Take losing Kinlie for example.

Worst. Days. Ever.

And yet, each day spent broken, confused, and mourning Derek and I grew closer and closer.

We went through something that can crumble a marriage and we thrived.

Now we laugh harder, we love more tenderly, we appreciate life more.

Our admiration of one another has grown as well as our respect.

Derek and I recently read a book called “Heaven is For Real” that my dear friend sent to us after our loss.

The book is a true story about a little boy who visits heaven during an emergency surgery when he is 4 years old.

For years after, he tells his parents more and more about heaven and things that no child could possibly know, including things about their own family.

One thing in particular, and no doubt the reason my friend gave me this book, was when he met his older sister in heaven.

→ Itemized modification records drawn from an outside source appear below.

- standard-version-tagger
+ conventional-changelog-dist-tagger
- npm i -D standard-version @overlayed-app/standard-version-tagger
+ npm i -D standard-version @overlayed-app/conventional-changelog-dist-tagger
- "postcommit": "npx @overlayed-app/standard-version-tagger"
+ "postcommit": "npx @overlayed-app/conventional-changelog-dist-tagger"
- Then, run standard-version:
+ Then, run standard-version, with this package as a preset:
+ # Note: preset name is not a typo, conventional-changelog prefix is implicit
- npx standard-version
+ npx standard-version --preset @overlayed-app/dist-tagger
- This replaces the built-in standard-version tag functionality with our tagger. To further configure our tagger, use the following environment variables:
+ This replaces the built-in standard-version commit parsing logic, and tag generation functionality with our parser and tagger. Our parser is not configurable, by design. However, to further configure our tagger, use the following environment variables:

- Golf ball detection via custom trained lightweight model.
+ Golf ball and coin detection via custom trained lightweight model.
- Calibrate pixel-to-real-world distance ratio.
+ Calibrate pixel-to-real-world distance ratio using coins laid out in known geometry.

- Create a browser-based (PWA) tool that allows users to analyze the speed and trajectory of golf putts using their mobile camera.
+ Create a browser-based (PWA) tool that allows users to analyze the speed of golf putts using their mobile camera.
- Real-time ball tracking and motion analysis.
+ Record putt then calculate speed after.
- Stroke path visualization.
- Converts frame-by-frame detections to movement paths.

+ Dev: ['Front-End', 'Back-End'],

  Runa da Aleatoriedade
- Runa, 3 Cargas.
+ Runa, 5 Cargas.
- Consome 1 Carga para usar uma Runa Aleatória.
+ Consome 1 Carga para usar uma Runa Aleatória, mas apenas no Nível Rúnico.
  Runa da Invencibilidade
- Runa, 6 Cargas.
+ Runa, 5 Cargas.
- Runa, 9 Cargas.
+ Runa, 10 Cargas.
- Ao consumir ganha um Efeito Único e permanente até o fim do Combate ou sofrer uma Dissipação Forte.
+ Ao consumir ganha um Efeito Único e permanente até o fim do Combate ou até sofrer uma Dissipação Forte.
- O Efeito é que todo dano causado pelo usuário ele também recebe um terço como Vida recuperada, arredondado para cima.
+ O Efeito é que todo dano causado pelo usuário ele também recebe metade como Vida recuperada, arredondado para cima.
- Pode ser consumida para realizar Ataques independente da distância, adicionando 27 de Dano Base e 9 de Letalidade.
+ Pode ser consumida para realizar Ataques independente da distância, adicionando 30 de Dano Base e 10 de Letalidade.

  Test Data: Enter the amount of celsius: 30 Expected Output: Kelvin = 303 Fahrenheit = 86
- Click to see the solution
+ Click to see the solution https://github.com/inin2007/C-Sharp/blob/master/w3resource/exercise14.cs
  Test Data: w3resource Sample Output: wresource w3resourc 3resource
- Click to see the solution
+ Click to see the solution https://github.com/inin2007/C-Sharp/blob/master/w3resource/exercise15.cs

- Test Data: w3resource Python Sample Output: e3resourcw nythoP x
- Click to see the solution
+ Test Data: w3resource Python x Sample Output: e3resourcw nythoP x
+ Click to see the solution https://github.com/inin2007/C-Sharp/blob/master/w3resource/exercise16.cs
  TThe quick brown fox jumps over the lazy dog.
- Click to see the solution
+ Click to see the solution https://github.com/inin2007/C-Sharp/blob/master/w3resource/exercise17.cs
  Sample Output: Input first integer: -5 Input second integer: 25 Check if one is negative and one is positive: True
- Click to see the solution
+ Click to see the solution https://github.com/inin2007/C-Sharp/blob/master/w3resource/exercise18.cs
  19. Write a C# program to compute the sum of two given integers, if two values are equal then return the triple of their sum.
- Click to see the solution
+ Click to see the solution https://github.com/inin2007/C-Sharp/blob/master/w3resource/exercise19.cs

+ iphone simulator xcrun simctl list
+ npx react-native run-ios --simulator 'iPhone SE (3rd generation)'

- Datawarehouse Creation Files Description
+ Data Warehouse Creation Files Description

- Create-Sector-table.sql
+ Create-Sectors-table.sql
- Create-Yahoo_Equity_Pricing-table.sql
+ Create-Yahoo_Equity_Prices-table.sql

His older sister he never knew anything about.

His sister who died in a miscarriage his mother had when she was two months pregnant.

His description of her is not that of a 2 month old embryo, but of a girl who speaks to him.

When I feel broken, I think of our little girl in heaven smiling down on us.

Laughing when her dad does his Forest Gump impression.

Smiling when she catches mommy and daddy looking into each others eyes.

Cheering us on when we accomplish a goal.

Praying for us when we cry.

And waiting patiently for us, eager to be held in our arms one day.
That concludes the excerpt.